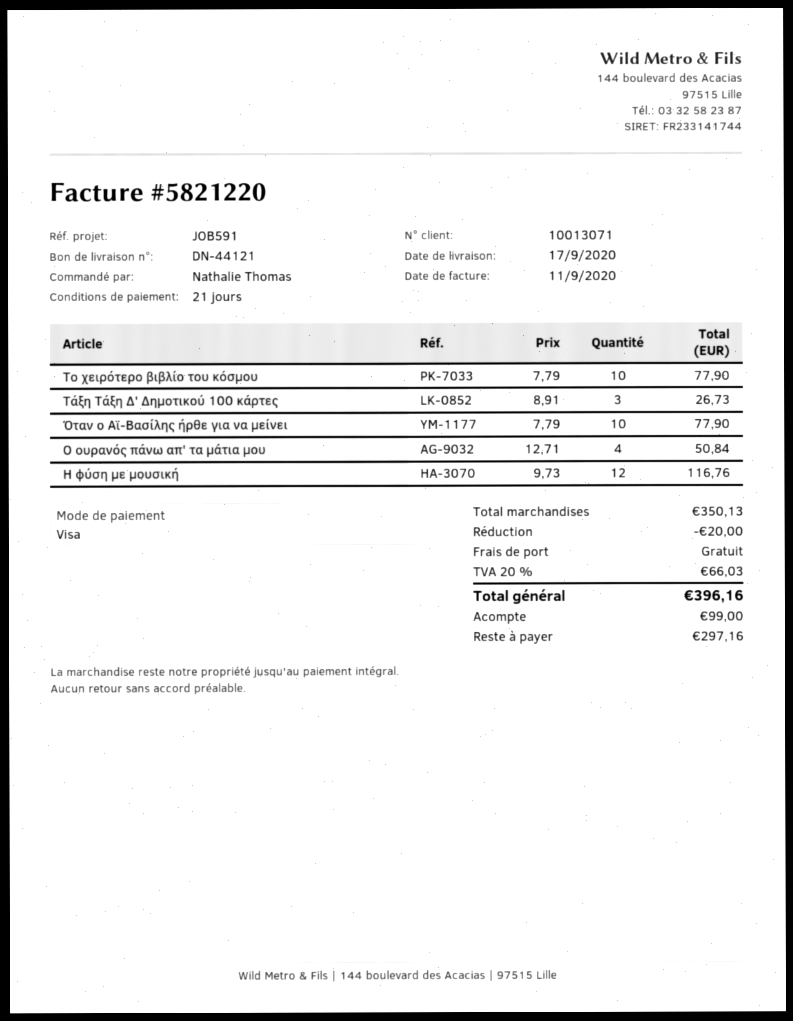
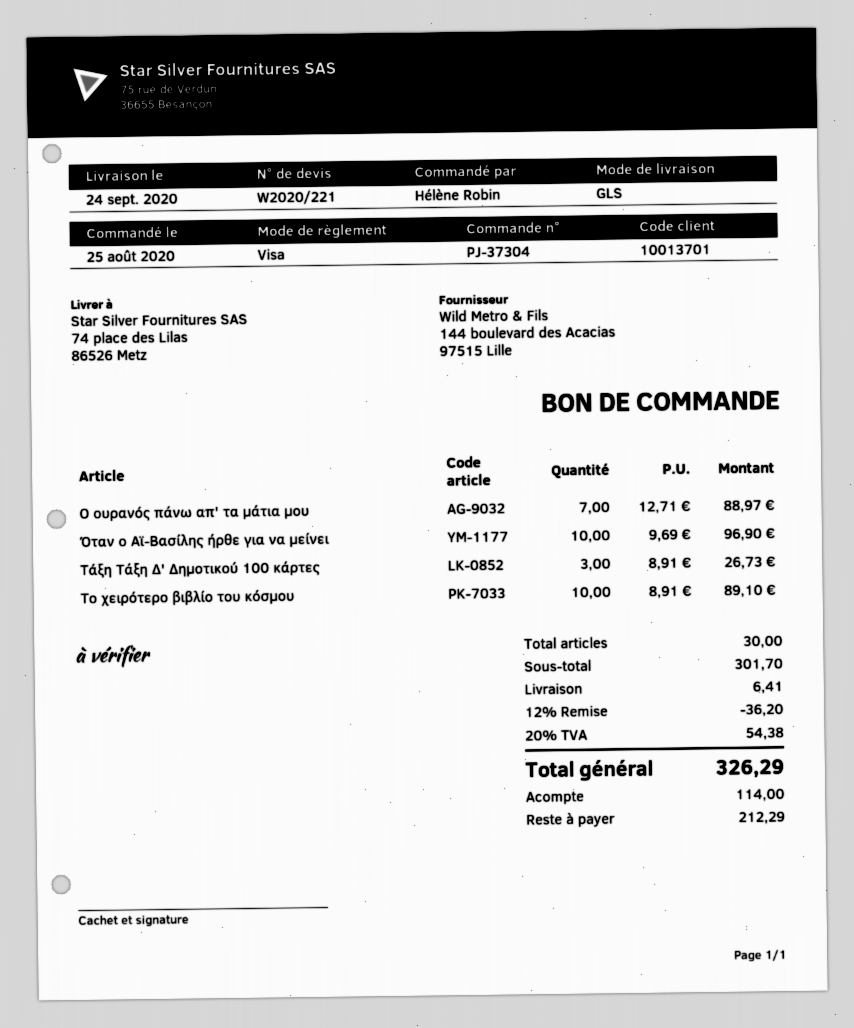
delivery date: 2020-09-17 -> 2020-09-24
customer number: 10013071 -> 10013701
ordered by: Nathalie Thomas -> Hélène Robin
Το χειρότερο βιβλίο του κόσμου: 10 x 7.79 = 77.90 -> 10 x 8.91 = 89.10
Όταν ο Αϊ-Βασίλης ήρθε για να μείνει: 10 x 7.79 = 77.90 -> 10 x 9.69 = 96.90
Ο ουρανός πάνω απ' τα μάτια μου: 4 x 12.71 = 50.84 -> 7 x 12.71 = 88.97
Η φύση με μουσική: 12 x 9.73 = 116.76 -> none
subtotal: 350.13 -> 301.70
discount: 20.00 -> 36.20
shipping: 0.00 -> 6.41
tax: 20% = 66.03 -> 20% = 54.38
total: 396.16 -> 326.29
deposit: 99.00 -> 114.00
balance: 297.16 -> 212.29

+---+

**Problem requirements:**
Would you restate word for word every line from the one holding "total: 396.16 -> 326.29" to the end of the entries, both ends included?

**Result for this exercise:**
total: 396.16 -> 326.29
deposit: 99.00 -> 114.00
balance: 297.16 -> 212.29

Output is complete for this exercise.